Exercise prompt: Work out how many lines below contain the word "只支持基于CPU指标的缩放". Only the number is wanted.
── The data
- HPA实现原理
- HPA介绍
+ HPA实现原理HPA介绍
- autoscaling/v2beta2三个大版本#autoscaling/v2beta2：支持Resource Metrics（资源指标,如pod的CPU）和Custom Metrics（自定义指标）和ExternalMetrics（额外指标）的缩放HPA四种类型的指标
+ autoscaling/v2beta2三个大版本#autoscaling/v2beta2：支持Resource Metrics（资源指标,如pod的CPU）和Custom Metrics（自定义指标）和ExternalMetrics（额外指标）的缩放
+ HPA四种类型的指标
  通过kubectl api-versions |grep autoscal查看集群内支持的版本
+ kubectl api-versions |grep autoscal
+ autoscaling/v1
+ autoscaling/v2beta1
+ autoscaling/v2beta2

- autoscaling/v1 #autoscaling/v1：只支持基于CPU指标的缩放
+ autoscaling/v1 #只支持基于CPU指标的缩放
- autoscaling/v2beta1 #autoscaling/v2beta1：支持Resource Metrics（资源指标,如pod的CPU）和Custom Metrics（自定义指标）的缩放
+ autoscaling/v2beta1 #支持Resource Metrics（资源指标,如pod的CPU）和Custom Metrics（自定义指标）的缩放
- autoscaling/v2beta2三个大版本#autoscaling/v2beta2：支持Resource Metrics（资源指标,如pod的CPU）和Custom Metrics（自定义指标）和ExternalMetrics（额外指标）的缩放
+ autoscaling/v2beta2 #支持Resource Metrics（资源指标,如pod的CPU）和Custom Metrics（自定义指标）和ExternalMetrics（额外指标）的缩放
────
Expected answer: 2